For the entries below, repeat exactly each line starting with the one that contains "sans-serif; color: #111;" and going on through the one that contains "flex; align-items: flex-end;", and no others.

◇ ◇ ◇

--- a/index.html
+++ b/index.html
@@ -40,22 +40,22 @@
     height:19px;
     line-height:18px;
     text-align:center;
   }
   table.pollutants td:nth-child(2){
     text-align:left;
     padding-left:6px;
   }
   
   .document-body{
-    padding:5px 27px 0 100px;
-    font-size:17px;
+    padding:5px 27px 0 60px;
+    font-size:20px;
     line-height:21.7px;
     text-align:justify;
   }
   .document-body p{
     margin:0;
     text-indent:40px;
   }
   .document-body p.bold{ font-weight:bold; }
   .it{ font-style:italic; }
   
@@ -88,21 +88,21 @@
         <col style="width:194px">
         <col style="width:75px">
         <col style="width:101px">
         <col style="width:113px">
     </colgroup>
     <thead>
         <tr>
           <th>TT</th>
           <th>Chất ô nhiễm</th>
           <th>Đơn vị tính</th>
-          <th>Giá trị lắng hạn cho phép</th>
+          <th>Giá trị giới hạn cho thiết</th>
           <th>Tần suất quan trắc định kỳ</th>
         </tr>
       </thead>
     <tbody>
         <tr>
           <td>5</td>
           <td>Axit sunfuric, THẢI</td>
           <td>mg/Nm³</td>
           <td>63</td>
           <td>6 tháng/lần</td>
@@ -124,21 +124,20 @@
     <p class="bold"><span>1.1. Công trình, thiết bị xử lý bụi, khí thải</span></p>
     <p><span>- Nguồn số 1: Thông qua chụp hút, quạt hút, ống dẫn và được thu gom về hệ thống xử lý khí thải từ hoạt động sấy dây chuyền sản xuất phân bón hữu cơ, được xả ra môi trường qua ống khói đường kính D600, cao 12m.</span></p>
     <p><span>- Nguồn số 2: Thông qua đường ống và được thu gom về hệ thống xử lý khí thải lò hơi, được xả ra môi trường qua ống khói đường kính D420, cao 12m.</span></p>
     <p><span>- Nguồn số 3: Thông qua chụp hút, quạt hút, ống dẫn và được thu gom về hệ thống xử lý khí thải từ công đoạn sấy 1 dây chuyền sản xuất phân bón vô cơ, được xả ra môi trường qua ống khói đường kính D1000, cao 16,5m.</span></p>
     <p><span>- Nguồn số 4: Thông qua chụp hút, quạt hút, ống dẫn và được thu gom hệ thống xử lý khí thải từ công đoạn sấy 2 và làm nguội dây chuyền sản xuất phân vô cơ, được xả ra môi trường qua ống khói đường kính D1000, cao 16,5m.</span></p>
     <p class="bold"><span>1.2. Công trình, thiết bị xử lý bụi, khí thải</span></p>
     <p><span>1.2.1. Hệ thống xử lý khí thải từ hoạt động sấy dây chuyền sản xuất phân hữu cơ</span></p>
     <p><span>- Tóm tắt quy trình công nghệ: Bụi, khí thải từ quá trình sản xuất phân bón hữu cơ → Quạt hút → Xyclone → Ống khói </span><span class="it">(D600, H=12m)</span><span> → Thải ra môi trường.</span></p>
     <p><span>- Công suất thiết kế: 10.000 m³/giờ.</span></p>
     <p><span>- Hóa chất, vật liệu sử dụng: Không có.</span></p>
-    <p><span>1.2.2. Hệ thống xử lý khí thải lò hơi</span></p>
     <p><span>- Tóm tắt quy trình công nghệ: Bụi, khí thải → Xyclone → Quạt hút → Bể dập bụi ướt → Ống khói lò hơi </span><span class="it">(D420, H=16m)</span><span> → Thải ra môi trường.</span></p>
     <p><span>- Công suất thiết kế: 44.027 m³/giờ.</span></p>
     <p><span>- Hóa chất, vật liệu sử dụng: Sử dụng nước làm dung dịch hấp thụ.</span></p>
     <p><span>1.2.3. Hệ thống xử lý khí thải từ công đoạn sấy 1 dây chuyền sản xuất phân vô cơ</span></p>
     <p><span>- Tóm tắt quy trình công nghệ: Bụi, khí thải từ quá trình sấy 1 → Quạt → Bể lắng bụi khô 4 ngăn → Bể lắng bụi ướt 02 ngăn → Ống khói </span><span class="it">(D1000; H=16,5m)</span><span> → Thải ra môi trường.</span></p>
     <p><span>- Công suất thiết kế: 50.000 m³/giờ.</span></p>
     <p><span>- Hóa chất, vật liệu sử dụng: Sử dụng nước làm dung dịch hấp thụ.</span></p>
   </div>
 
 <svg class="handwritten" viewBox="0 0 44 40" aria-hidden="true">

◇ ◇ ◇

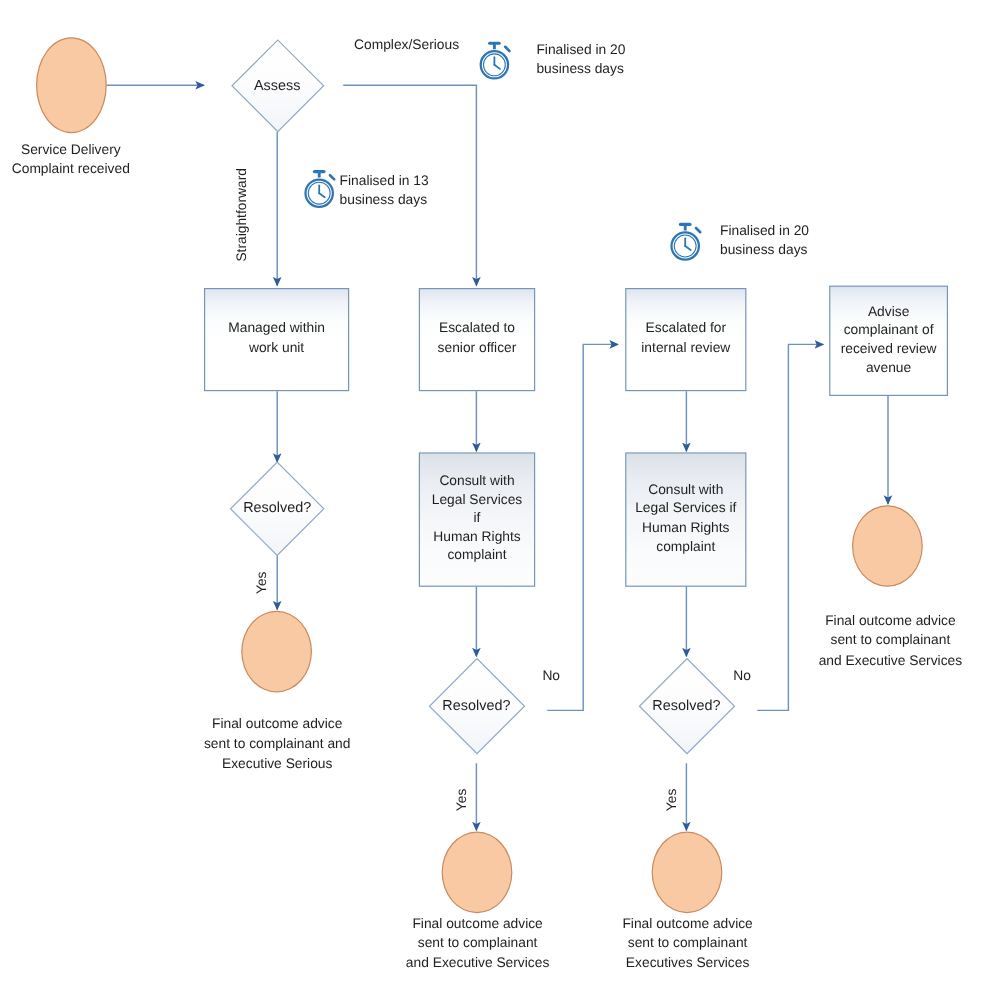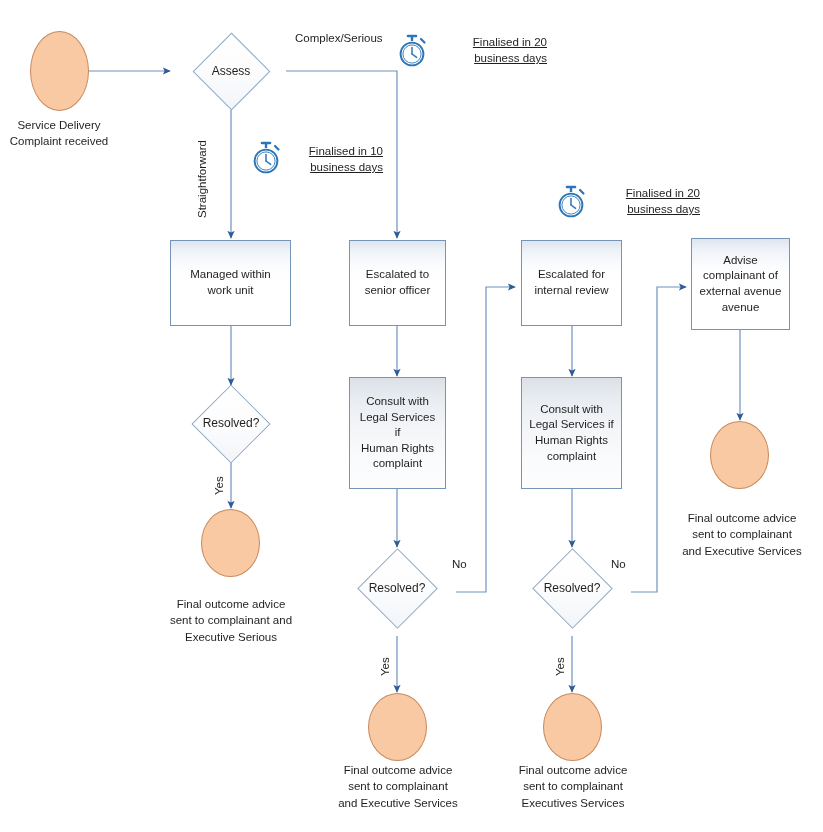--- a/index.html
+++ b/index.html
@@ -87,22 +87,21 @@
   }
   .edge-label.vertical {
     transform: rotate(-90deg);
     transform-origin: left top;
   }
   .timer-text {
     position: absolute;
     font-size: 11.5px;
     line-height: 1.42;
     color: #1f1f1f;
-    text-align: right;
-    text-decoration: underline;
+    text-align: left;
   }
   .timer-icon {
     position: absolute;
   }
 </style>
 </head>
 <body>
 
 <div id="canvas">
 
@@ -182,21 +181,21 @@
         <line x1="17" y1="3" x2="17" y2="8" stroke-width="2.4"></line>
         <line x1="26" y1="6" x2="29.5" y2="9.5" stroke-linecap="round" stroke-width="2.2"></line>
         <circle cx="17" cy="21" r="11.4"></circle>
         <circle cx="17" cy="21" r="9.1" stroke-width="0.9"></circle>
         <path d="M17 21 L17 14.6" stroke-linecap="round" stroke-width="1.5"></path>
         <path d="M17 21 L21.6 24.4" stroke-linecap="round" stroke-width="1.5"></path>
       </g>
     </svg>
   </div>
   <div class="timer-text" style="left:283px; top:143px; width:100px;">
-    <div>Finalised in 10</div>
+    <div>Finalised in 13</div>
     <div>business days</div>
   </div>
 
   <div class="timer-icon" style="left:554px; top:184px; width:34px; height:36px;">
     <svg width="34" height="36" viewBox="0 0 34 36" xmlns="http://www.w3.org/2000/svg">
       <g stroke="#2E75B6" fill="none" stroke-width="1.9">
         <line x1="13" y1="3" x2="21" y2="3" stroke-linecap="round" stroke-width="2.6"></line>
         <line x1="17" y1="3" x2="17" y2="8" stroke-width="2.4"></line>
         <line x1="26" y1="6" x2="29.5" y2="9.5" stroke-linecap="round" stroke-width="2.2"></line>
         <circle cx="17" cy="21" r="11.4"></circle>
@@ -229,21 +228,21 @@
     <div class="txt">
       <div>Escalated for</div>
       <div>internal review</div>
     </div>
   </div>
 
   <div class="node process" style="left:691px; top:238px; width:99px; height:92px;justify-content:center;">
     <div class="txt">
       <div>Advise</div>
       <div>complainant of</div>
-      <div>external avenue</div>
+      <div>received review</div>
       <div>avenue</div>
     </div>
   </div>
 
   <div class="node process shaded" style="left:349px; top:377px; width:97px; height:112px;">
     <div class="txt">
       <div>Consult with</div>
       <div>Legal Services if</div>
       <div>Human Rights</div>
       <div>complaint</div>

◇ ◇ ◇

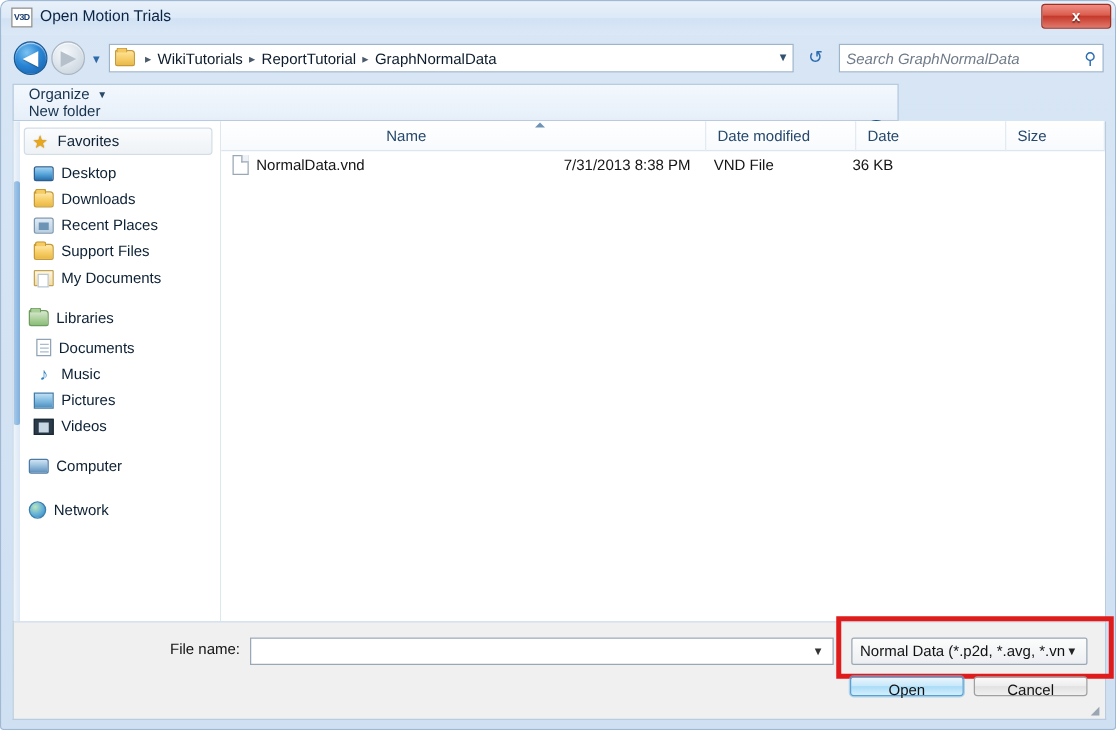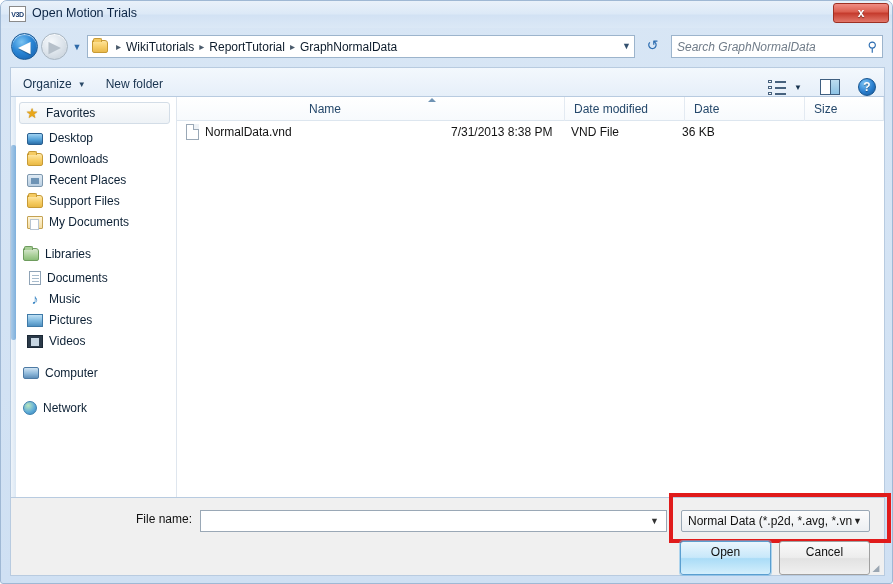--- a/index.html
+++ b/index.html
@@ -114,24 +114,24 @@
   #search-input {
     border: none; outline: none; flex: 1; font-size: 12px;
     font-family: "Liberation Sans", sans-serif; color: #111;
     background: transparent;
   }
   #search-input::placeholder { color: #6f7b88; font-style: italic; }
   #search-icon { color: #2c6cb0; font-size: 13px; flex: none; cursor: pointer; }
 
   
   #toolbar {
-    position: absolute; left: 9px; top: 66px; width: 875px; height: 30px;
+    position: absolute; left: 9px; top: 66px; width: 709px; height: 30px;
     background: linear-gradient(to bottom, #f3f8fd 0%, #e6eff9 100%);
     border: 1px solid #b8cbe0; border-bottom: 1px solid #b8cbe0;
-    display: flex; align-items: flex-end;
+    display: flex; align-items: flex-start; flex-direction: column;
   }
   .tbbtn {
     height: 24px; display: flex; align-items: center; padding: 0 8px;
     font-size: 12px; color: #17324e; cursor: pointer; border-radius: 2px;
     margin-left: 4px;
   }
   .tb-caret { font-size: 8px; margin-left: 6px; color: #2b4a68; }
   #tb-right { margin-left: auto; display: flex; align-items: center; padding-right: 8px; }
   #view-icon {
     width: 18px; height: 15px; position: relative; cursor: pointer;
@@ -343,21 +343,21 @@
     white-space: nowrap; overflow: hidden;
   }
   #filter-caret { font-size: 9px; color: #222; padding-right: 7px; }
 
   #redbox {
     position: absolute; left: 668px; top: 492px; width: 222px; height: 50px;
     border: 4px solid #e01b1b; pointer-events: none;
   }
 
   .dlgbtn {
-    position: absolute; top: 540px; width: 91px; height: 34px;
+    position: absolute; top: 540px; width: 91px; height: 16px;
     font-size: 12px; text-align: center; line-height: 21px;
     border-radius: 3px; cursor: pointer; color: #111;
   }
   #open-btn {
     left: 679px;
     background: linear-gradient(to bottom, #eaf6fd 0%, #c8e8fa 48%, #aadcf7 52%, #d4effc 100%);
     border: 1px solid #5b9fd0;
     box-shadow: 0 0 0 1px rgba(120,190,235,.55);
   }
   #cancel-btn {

◇ ◇ ◇

> **Output below**:
     font-family: "Liberation Sans", sans-serif; color: #111;
     background: transparent;
   }
   #search-input::placeholder { color: #6f7b88; font-style: italic; }
   #search-icon { color: #2c6cb0; font-size: 13px; flex: none; cursor: pointer; }
 
   
   #toolbar {
-    position: absolute; left: 9px; top: 66px; width: 875px; height: 30px;
+    position: absolute; left: 9px; top: 66px; width: 709px; height: 30px;
     background: linear-gradient(to bottom, #f3f8fd 0%, #e6eff9 100%);
     border: 1px solid #b8cbe0; border-bottom: 1px solid #b8cbe0;
-    display: flex; align-items: flex-end;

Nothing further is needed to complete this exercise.